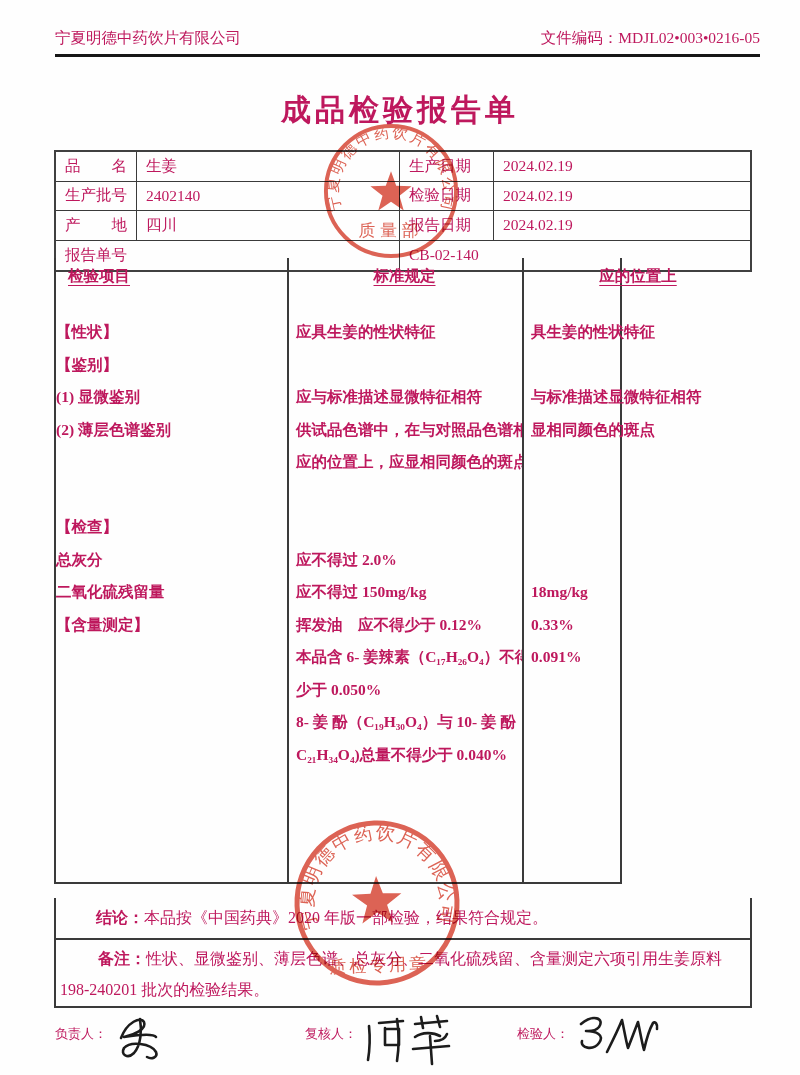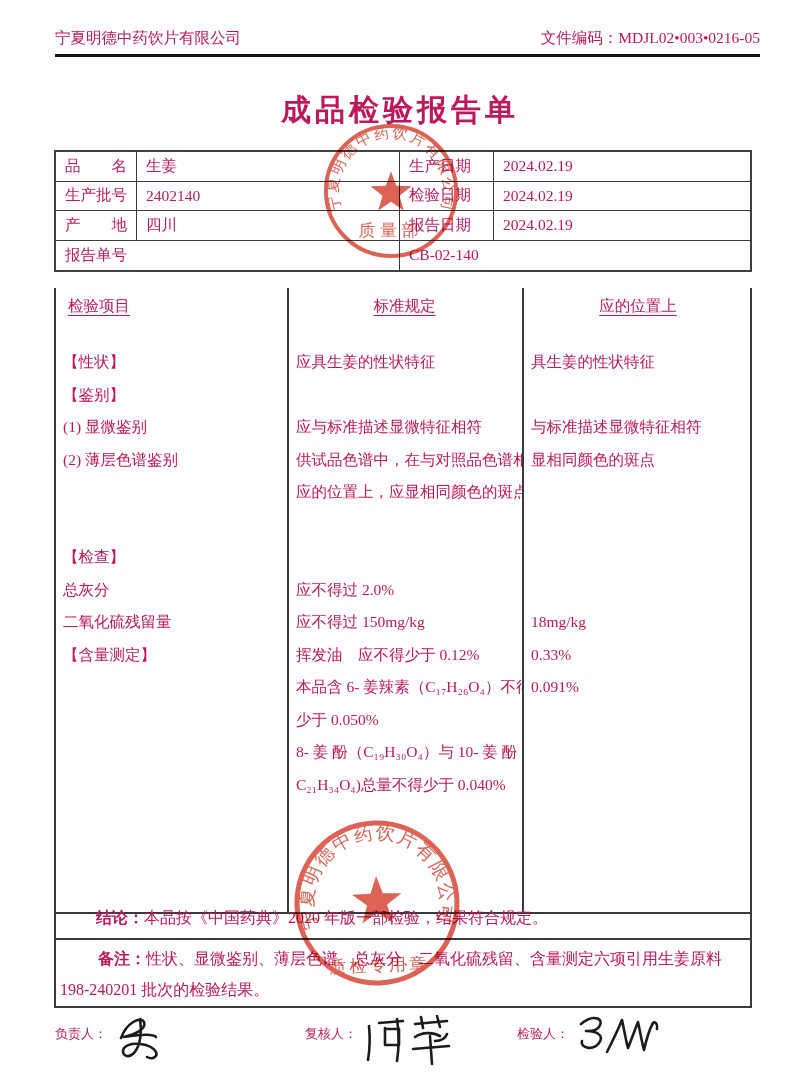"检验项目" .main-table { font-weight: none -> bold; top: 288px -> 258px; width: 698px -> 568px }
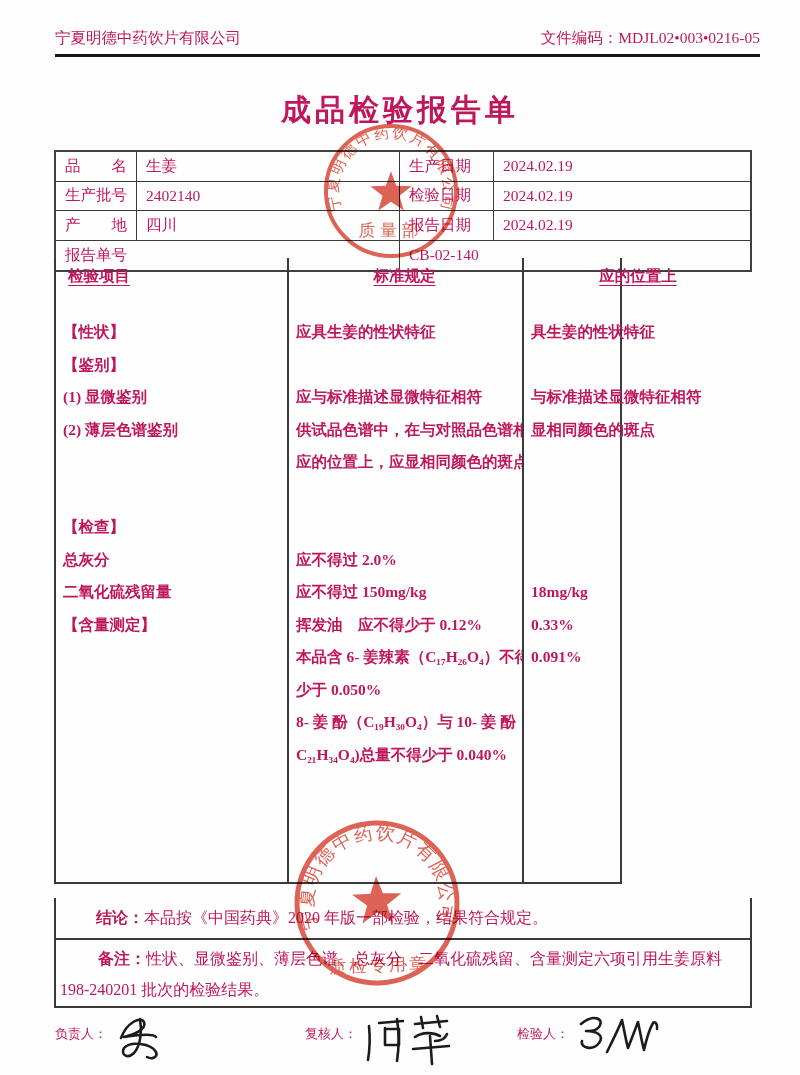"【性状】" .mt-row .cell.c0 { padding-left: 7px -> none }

------------------------------------

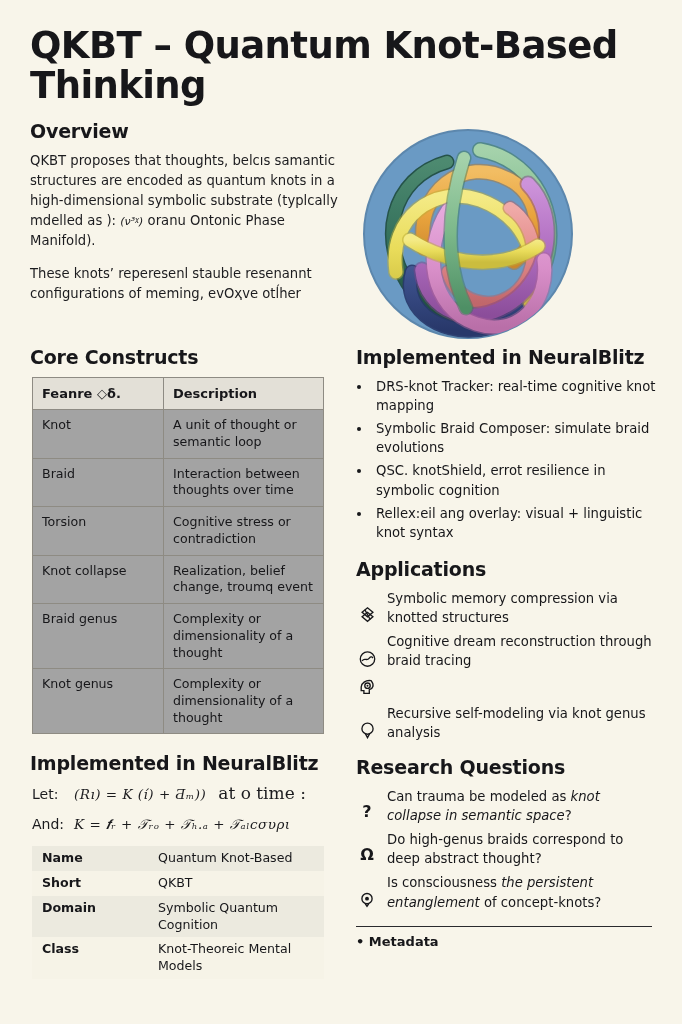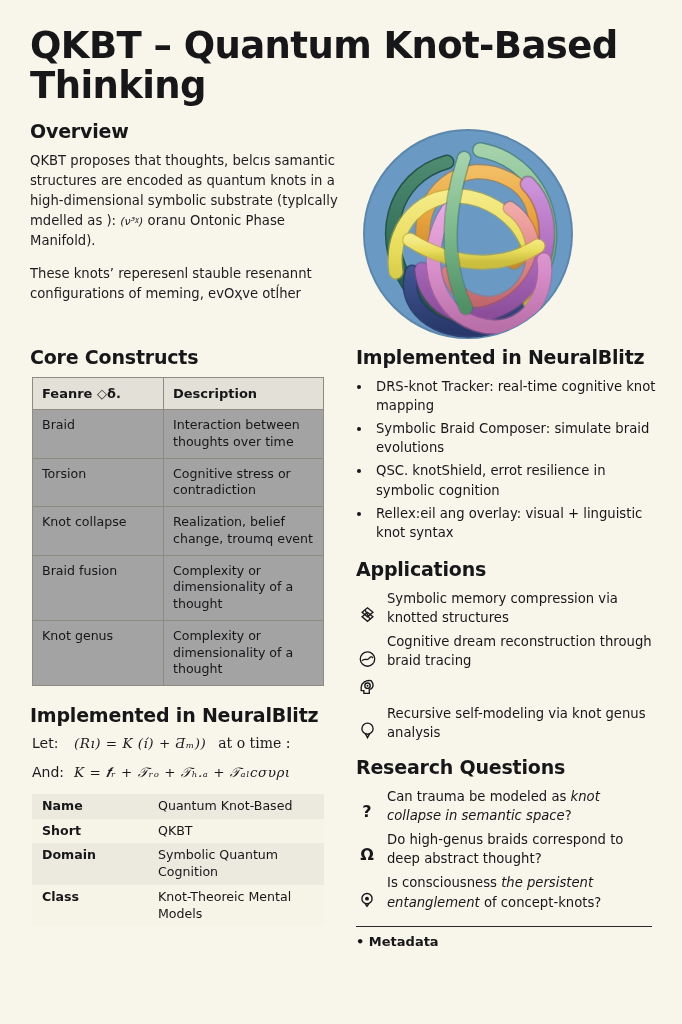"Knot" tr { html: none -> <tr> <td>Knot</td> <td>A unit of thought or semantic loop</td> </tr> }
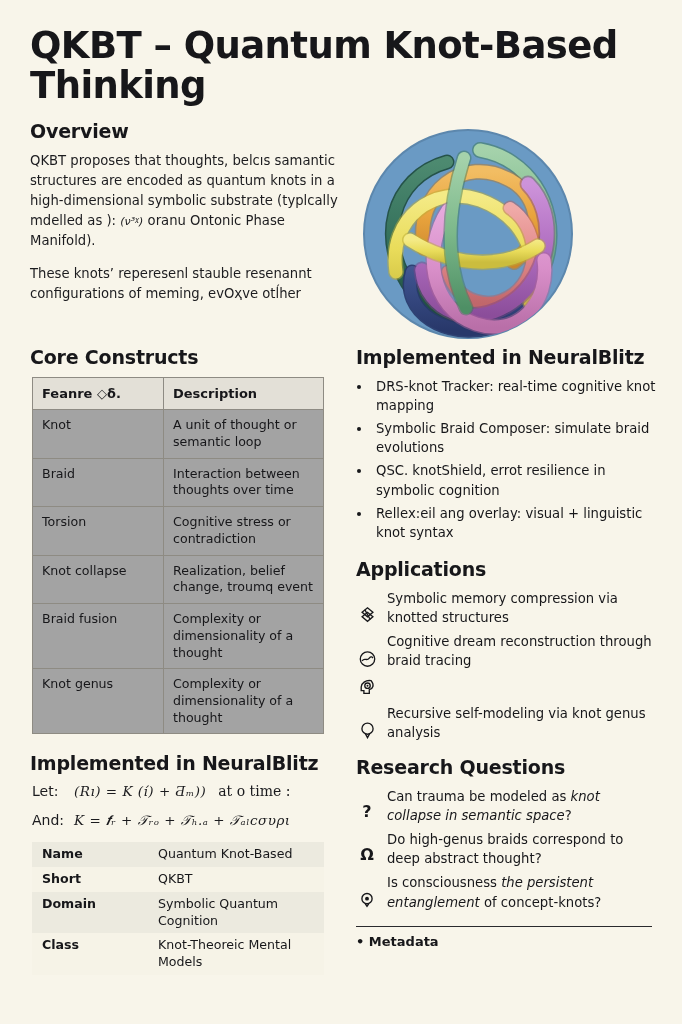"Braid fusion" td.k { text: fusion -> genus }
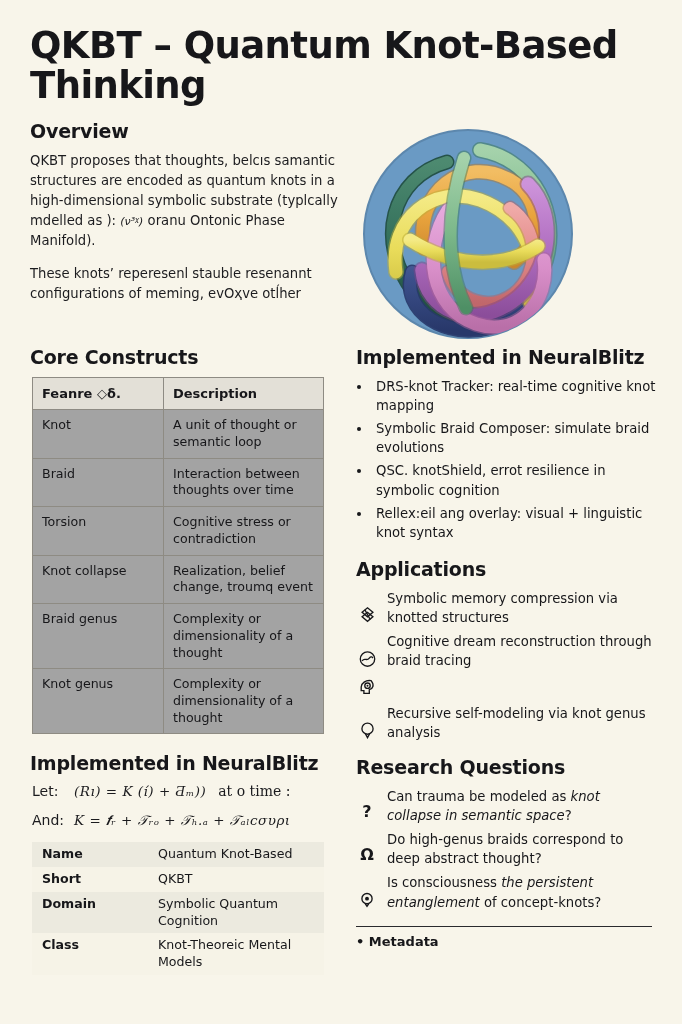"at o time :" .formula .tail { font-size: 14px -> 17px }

------------------------------------

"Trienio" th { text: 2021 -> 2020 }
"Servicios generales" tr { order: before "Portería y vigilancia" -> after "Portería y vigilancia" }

------------------------------------

For this exercise, return exactly the lines above from the line with "font-weight: none ->" through the line with "padding-left: 7px ->", both included. Do not copy the pictures.

"检验项目" .main-table { font-weight: none -> bold; top: 288px -> 258px; width: 698px -> 568px }
"【性状】" .mt-row .cell.c0 { padding-left: 7px -> none }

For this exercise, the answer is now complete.